Many domestic Indian pharmaceutical companies are targeting Oncology disease area for developing biosimilar drugs, which is estimated to be the largest segment with a value turnover of over US$ 55 billion by the end of 2010 growing over 17%. As per recent reports about 8 million deaths take place all over the world per year due to cancer. May be for this reason the research pipeline of NMEs is dominated by oncology with global pharmaceutical majors’ sharp R&D focus and research spend on this particular therapy area. About 50 NMEs for the treatment of cancer are expected to be launched globally by 2015.

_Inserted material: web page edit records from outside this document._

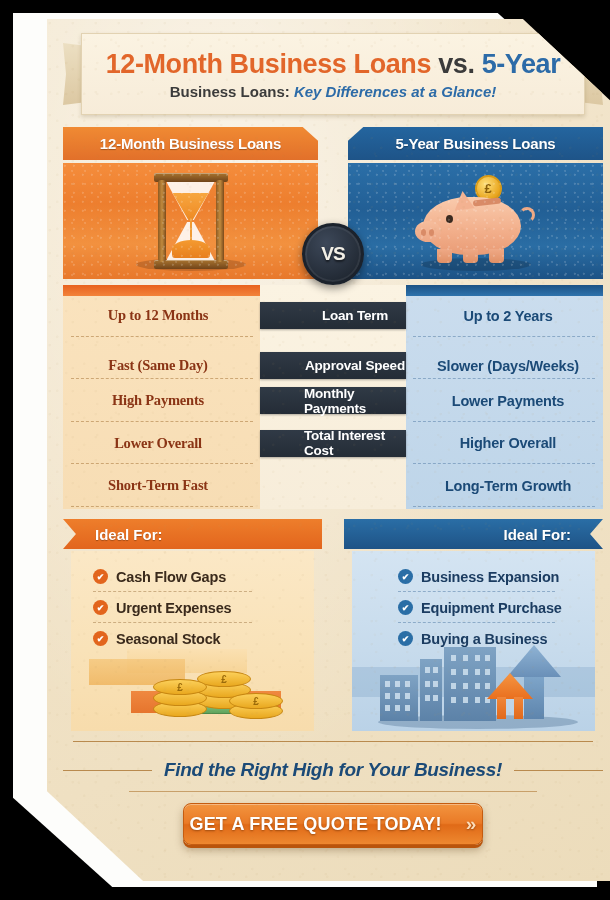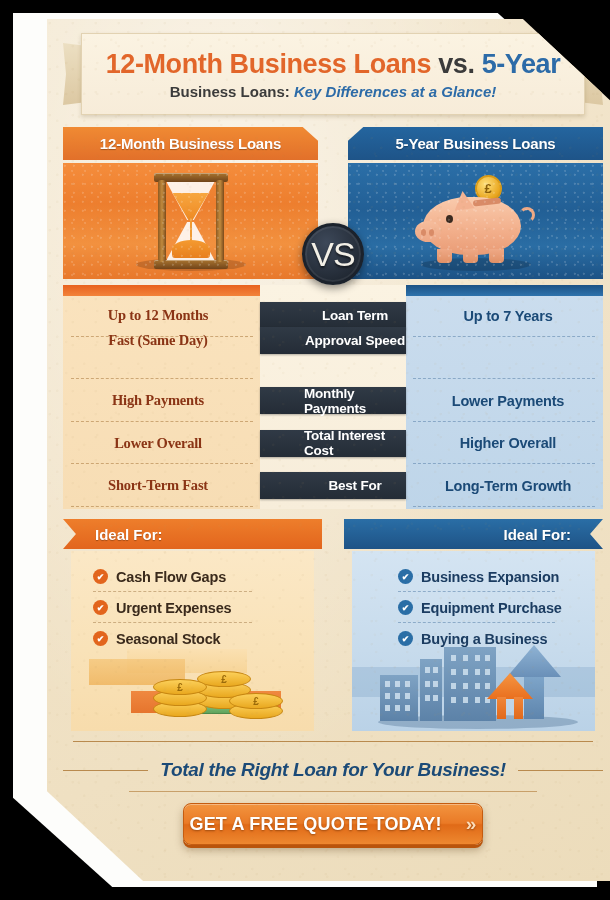--- a/index.html
+++ b/index.html
@@ -145,21 +145,21 @@
          color:#8a5e08; font-weight:bold; font-size:13px; }
 
   
   .vsbadge{
     position:absolute; left:50%; top:96px; transform:translateX(-50%);
     width:62px; height:62px; border-radius:50%;
     background:radial-gradient(circle at 38% 30%,#3d4859,#232b36 70%,#171d26);
     border:3px solid #1b222c;
     box-shadow:0 3px 8px rgba(0,0,0,.45), inset 0 0 0 2px rgba(255,255,255,.07);
     display:flex; align-items:center; justify-content:center;
-    color:#f2efe6; font-size:34px; font-weight:normal; letter-spacing:-1px;
+    color:#f2efe6; font-size:19px; font-weight:bold; letter-spacing:-1px;
     text-shadow:0 2px 2px rgba(0,0,0,.5);
     z-index:6;
   }
 
   
   .table{ position:absolute; left:16px; top:266px; width:540px; height:224px; }
   .tbl-side{ position:absolute; top:0; width:197px; height:224px; }
   .tbl-l{ left:0;  background:linear-gradient(180deg,#FAE3BE,#F7DDB4); }
   .tbl-r{ right:0; background:linear-gradient(180deg,#CBDDEE,#BED5E9); }
   .tbl-l::before{ content:""; position:absolute; left:0; top:0; width:100%; height:11px;
@@ -342,47 +342,47 @@
       </div>
 
       <div class="table">
         <div class="tbl-side tbl-l"></div>
         <div class="tbl-side tbl-r"></div>
         <div class="tbl-center"></div>
         <div id="table-rows">
             <div class="trow" style="top: 11px;">
               <div class="tcell left">Up to 12 Months</div>
               <div class="tpill">Loan Term</div>
-              <div class="tcell right">Up to 7 Years</div>
+              <div class="tcell right">Up to 2 Years</div>
             </div>
             <div class="tdash-l" style="top: 50.5px;"></div>
             <div class="tdash-r" style="top: 50.5px;"></div>
-            <div class="trow" style="top: 36px;">
+            <div class="trow" style="top: 61px;">
               <div class="tcell left">Fast (Same Day)</div>
               <div class="tpill">Approval Speed</div>
+              <div class="tcell right">Slower (Days/Weeks)</div>
             </div>
             <div class="tdash-l" style="top: 93px;"></div>
             <div class="tdash-r" style="top: 93px;"></div>
             <div class="trow" style="top: 96px;">
               <div class="tcell left">High Payments</div>
               <div class="tpill">Monthly Payments</div>
               <div class="tcell right">Lower Payments</div>
             </div>
             <div class="tdash-l" style="top: 135.5px;"></div>
             <div class="tdash-r" style="top: 135.5px;"></div>
             <div class="trow" style="top: 138.5px;">
               <div class="tcell left">Lower Overall</div>
               <div class="tpill">Total Interest Cost</div>
               <div class="tcell right">Higher Overall</div>
             </div>
             <div class="tdash-l" style="top: 178px;"></div>
             <div class="tdash-r" style="top: 178px;"></div>
             <div class="trow" style="top: 181px;">
               <div class="tcell left">Short-Term Fast</div>
-              <div class="tpill">Best For</div>
               <div class="tcell right">Long-Term Growth</div>
             </div>
             <div class="tdash-l" style="top: 220.5px;"></div>
             <div class="tdash-r" style="top: 220.5px;"></div>
           </div>
       </div>
 
       <div class="panels">
 
         <div class="panel panel-l">
@@ -501,21 +501,21 @@
                 </div>
               </div>
           </div>
         </div>
       </div>
 
       <div class="footer">
         <div class="rule-top"></div>
         <div class="tagline-row">
           <div class="tag-rule"></div>
-          <div class="tagline">Total the Right Loan for Your Business!</div>
+          <div class="tagline">Find the Right High for Your Business!</div>
           <div class="tag-rule"></div>
         </div>
         <div class="rule-bot"></div>
         <div class="cta">
           <span>GET A FREE QUOTE TODAY!</span>
           <span class="chev">»</span>
         </div>
       </div>
 
     </div>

Current size of the Indian oncology market is around US$ 18.6 million, which is expected to be over US$ 50 million by the end of 2010; the main reason being all these are and will be quite expensive products.

A trigger point for more collaborative initiatives:

It is expected that the recent Pfizer – Biocon deal will trigger many other collaborative initiatives between the global and the local pharmaceutical companies.

Among India biotech companies, Reliance Life Sciences has already marketed Recombinant Erythropoietin, Recombinant Granulocyte Colony Stimulating Factor, Recombinant Interferon Alpha and Recombinant tissue plasminogen activator. This company has been reported to have the richest pipeline of biosimilar drugs in India. Companies like Wockhardt, Lupin, DRL and Intas Biopharmaceuticals are also in the process of developing an interesting portfolio of biosimilar drugs in India to fully encash the fast growing global opportunities.

Biosimilar global business model will fast gain ground:

Many large research-based global pharmaceutical companies, after having encountered the ‘patent cliff’, are now looking at the generic and biosimilar businesses, in a mega scale, in the emerging markets of the world, like India. Our country has witnessed major acquisitions like, Ranabaxy, Shantha Biotech and Piramal Healthcare by Daiichi Sankyo of Japan, Sanofi-aventis of France and Abbott of USA, respectively. We have also seen collaborative initiatives of large global companies like, GSK, AstraZeneca, and Pfizer with Indian companies like DRL, Aurobindo, Claris, Torrent, Zydus Cadilla, Strides Arcolab and now Biocon to reach out to the fast growing global generic and biosimilar drugs markets.

This trend further gained momentum when immediately after Biocon deal early this week, on October 21, 2010, Pfizer strengthened its footprints in the global generics market with yet another acquisition of 40% stake in Laboratorio Teuto Brasilieiro of Brazil with US $240 million to develop and globally commercialize their generic portfolio.

Conclusion:

All said and done, the recent international deal of Pfizer and Biocon to globally commercialize four biosimilar insulin and analogues, developed by the later in India, does signal a new global status for the Indian biosimilar drugs to the pharma MNCs, who were vocal critics of such drugs developed in India, until recently.

Disclaimer: The views/opinions expressed in this article are entirely my own, written in my individual and personal capacity. I do not represent any other person or organization for this opinion.